CONDIVISIONE DELLA MARGINALITÀ’ DEI POVERI, COME CRISTO – 7 Agosto 2018

 “E affinché non ci scostassimo mai dalla santissima povertà che abbracciammo…” (Regola Santa Chiara VI,6)

Le costituzioni dell Sorelle Povere di S. Chiara evidenziano i fondamenti teologici della povertà nelle seguenti espressioni: «guarda Cristo, “fatto per te oggetto di disprezzo e seguilo, rendendoti per amor suo spregevole in questo mondo”» (art. 36.2) e «da ricco che era si è fatto povero per noi, perché diventassimo ricchi per mezzo della sua povertà» (art. 32.1). Il primo senso della povertà è quindi testimoniare che Dio è la vera ricchezza del cuore umano e che «la povertà rende liberi dalla schiavitù delle cose e dei bisogni artificiali a cui spinge la società dei consumi e fa riscoprire Cristo, l’unico tesoro per il quale valga la pena di vivere veramente».

Una scelta di vita che assume la povertà come valore evangelico ha bisogno di essere visualizzata, però, con comportamenti concreti e congruenti: «La povertà è il segno di appartenenza a Lui, è la garanzia di credibilità del Regno già presente in mezzo a noi. Un segno sempre più convincente ai nostri giorni quando si tratta di una povertà vissuta in fraternità, con uno stile di vita semplice ed essenziale, espressione di comunione e di abbandono alla volontà di Dio».

La povertà radicale, codificata da Francesco e Chiara nell’espressione «vivere senza nulla di proprio», si ispira non alle mode correnti ma all’amore di Cristo, al Povero per eccellenza (cf. TestsC 45), da cui entrambi hanno appreso l’arte della spoliazione e dell’abbassamento più radicale e assoluto. Per Chiara e per Francesco la «Santissima povertà» non è semplicemente una virtù, né solo una rinuncia alle cose, ma è soprattutto un nome e un volto: il volto di Gesù Cristo povero e crocifisso (cf. 2 LAg 19). Per Francesco e Chiara la contemplazione di Cristo povero non si riduce a una bella teoria mistica del distacco ma prende carne in una povertà reale, concreta, essenziale.

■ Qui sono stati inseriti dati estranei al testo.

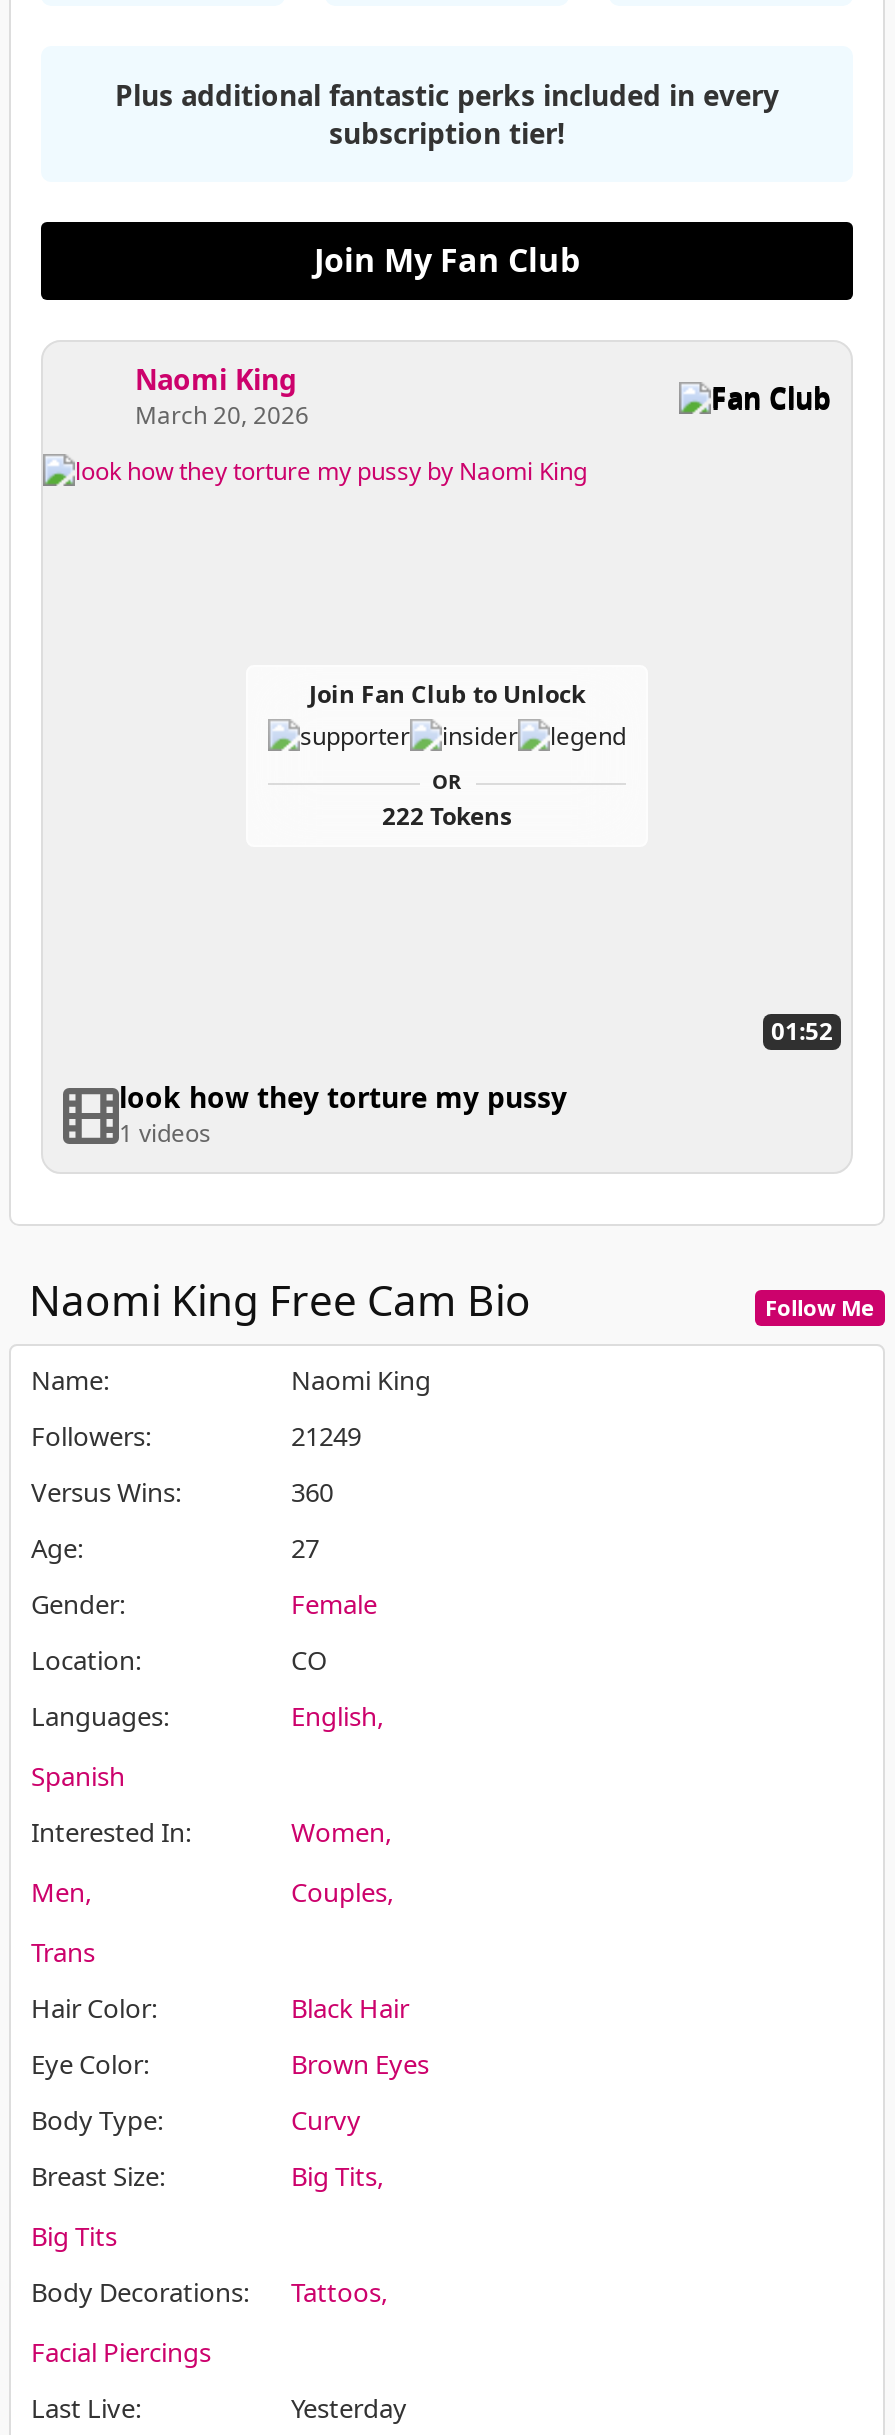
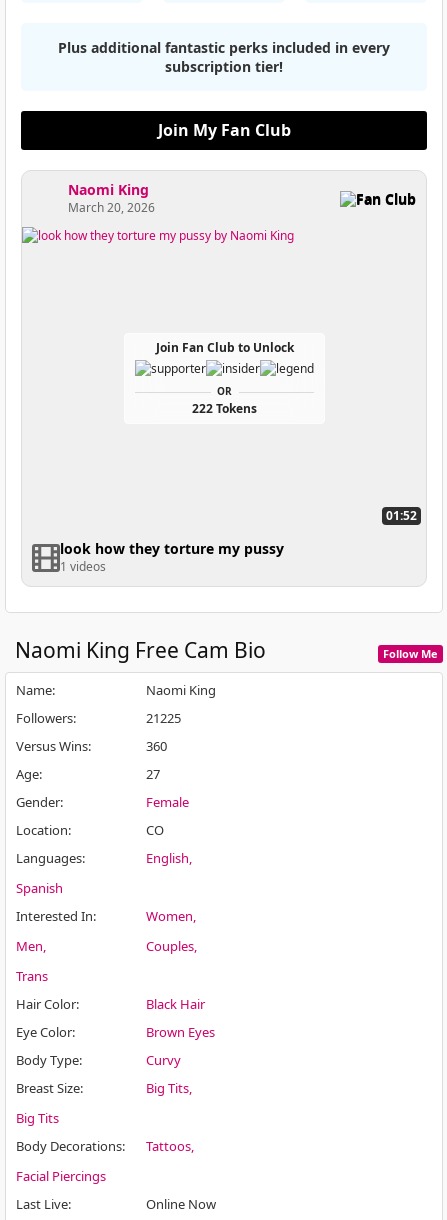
- 21249
+ 21225

- Yesterday
+ Online Now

Francesco prima e Chiara successivamente scelgono di vivere come i poveri per «seguire la vita e la povertà dell’altissimo Signor nostro Gesù Cristo e della sua santissima Madre» (cf. RsC VI, 7): «il momento centrale della conversione di Francesco non è stato quello pauperistico ma il passaggio da una condizione umana ad un’altra, l’accettazione del proprio inserimento in una marginalità, l’ingresso fra gli esclusi. Francesco dunque non scelse tanto di venire in soccorso degli ultimi: erano già in molti a farlo, anche ai suoi tempi; semplicemente scelse di farsi uno di loro, abbracciando il dolore umano e l’emarginazione come via prediletta per seguire le orme di Cristo crocifisso. La sequela Christi, che ritrovava nell’obbedienza e nella povertà i suoi connotati essenziali, portava come sua necessaria conseguenza la condivisione di vita con le categorie marginali della società».